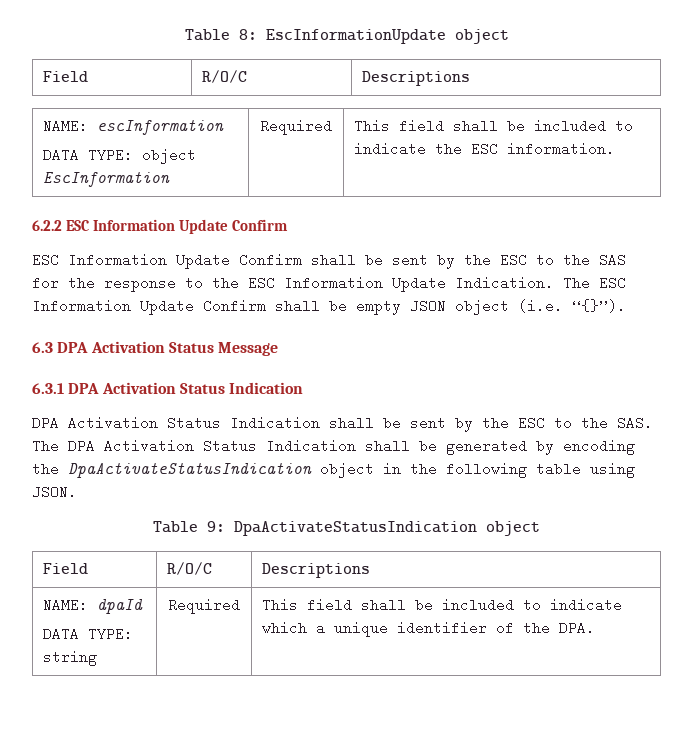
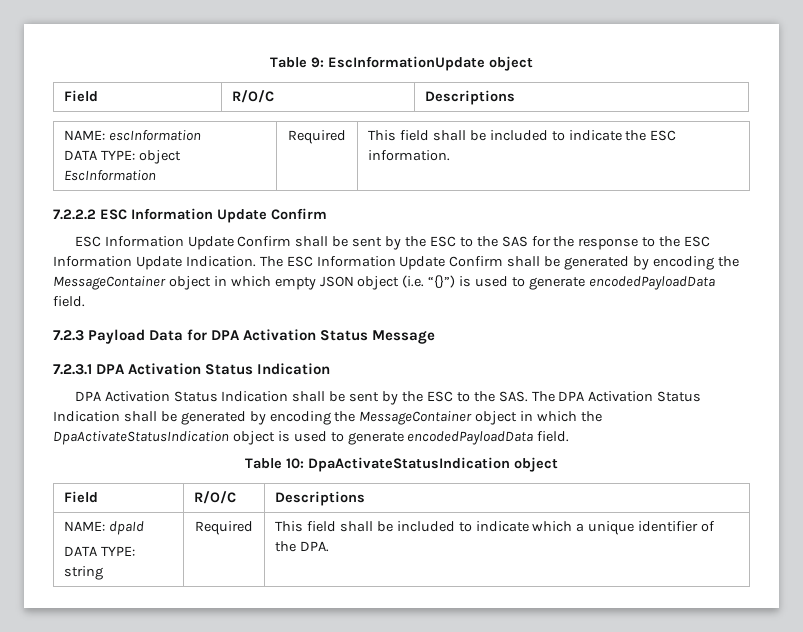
- Table 8: EscInformationUpdate object
+ Table 9: EscInformationUpdate object
- 6.2.2 ESC Information Update Confirm
+ 7.2.2.2 ESC Information Update Confirm
- The ESC Information Update Confirm shall be empty JSON object (i.e. “{}”).
- 6.3 DPA Activation Status Message
+ The ESC Information Update Confirm shall be generated by encoding the MessageContainer object in which empty JSON object (i.e. “{}”) is used to generate encodedPayloadData field.
+ 7.2.3 Payload Data for DPA Activation Status Message
- 6.3.1 DPA Activation Status Indication
+ 7.2.3.1 DPA Activation Status Indication
- DPA Activation Status Indication shall be sent by the ESC to the SAS. The DPA Activation Status Indication shall be generated by encoding the DpaActivateStatusIndication object in the following table using JSON.
- Table 9: DpaActivateStatusIndication object
+ DPA Activation Status Indication shall be sent by the ESC to the SAS. The DPA Activation Status Indication shall be generated by encoding the MessageContainer object in which the DpaActivateStatusIndication object is used to generate encodedPayloadData field.
+ Table 10: DpaActivateStatusIndication object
□ □ □ □
## EXERCISE PROMPT
Exactly the lines from the top of the entries through the line with "- 6.3 DPA Activation Status Message", inclusive, must be given again, with every picture omitted.

## WRITTEN SOLUTION
- Table 8: EscInformationUpdate object
+ Table 9: EscInformationUpdate object
- 6.2.2 ESC Information Update Confirm
+ 7.2.2.2 ESC Information Update Confirm
- The ESC Information Update Confirm shall be empty JSON object (i.e. “{}”).
- 6.3 DPA Activation Status Message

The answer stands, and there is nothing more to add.